September 4
Katrina,
Drink, Kat, is the Devil’s syrup, a sweet concoction that is intended to burn away resistance, leaving the soul tattered and unfeeling, a worthwhile home for the twins of Apathy and Recklessness. And drink, I did, Kat, on Friday nights at a nearby town tavern in those years after George had left. I took my responsibility to Father’s business affairs seriously, but Friday nights were reserved for me, for forgetting to pretend a smile, for not having to be responsible to a memory, for creating a consistency between how I felt in my soul and how I felt in my body.
Until George left, I had barely tasted alcohol; Mother had given us a few sips of wine to teach us of proper etiquette and the taste of well aged wine or we would be given a taste of whiskey if we were ill. I had purchased for George as a wedding gift a bottle of vintage, putting it in Father’s wine cellar after George left.

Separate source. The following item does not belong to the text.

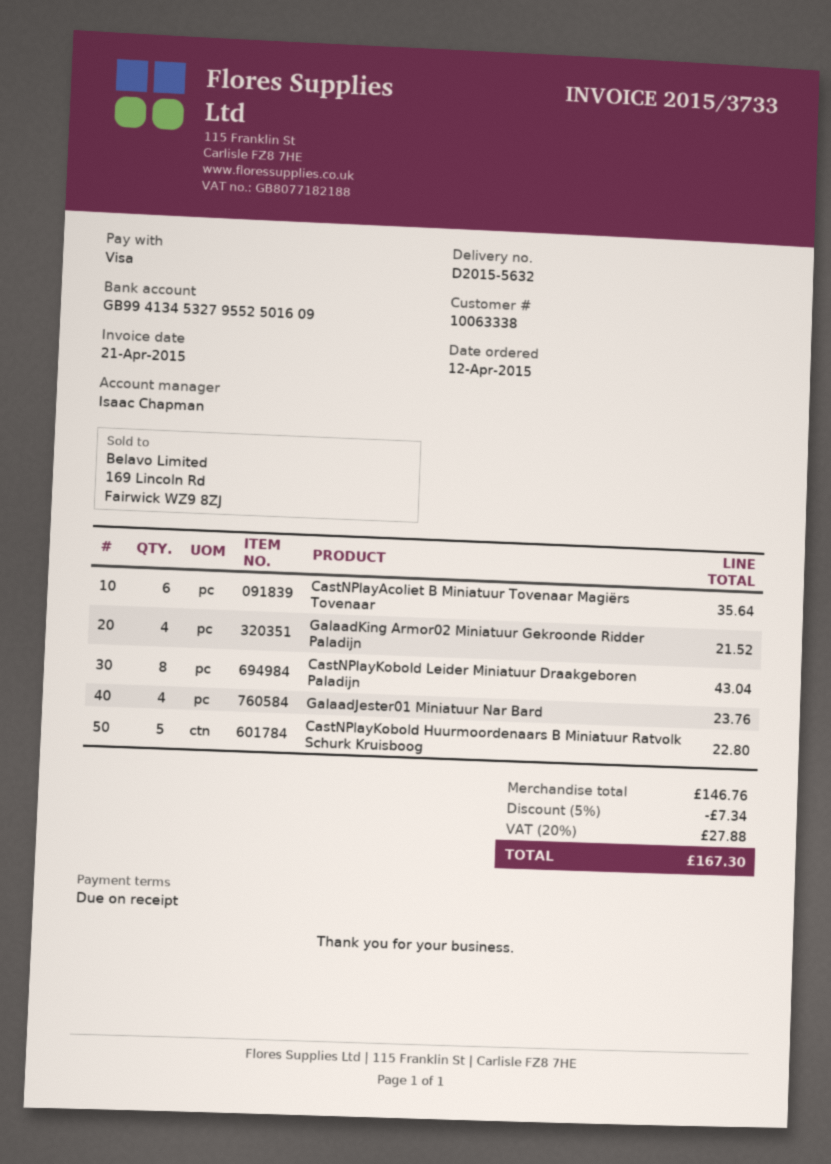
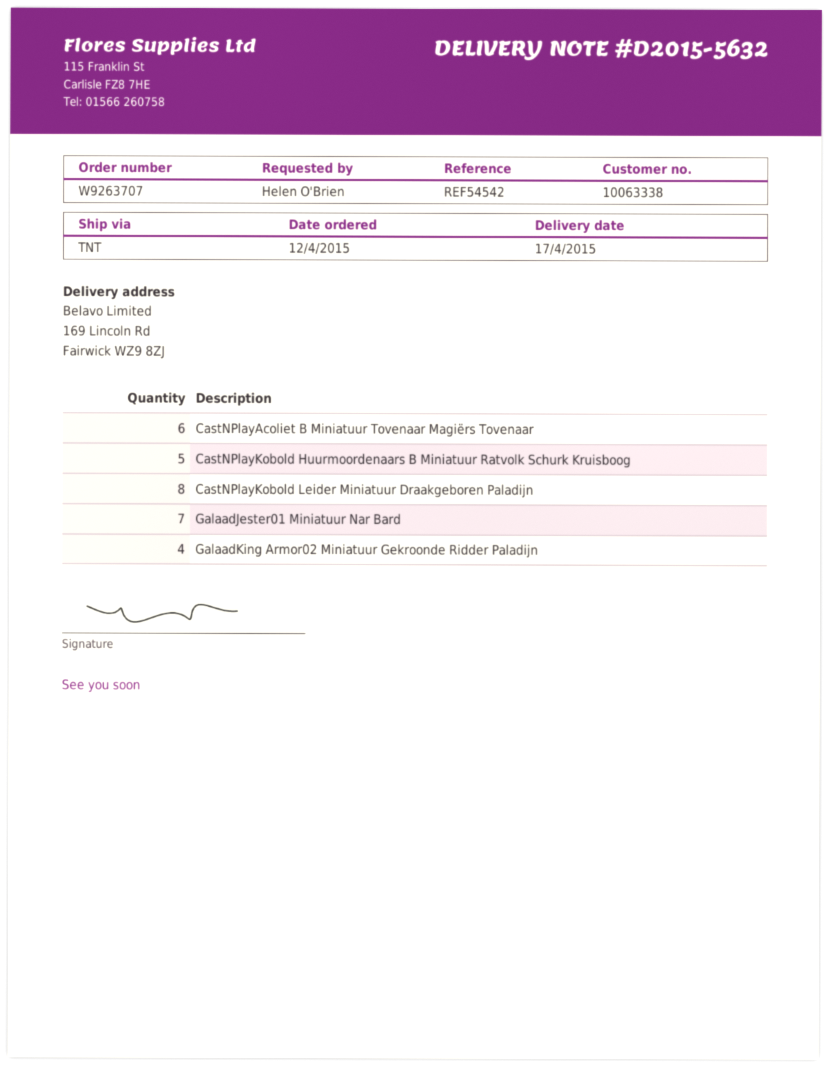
GalaadJester01 Miniatuur Nar Bard: 4 -> 7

Months passed and I never thought any more about it. Then, as I assisted Betsy with preparing dinner one night for invited business guests, I requested Betsy to retrieve a bottle of wine from the cellar. It was the bottle I had purchased for George that she, unknowingly, brought to the kitchen. I explained to Betsy where the bottle had come from, pretending that it did not matter to me. The wine was served with dinner that night, a Friday night, and I had but a glass. And,lucrative business deals were struck, and Father’s business would thrive because of them, and I felt as empty as a broken vase unable to hold water.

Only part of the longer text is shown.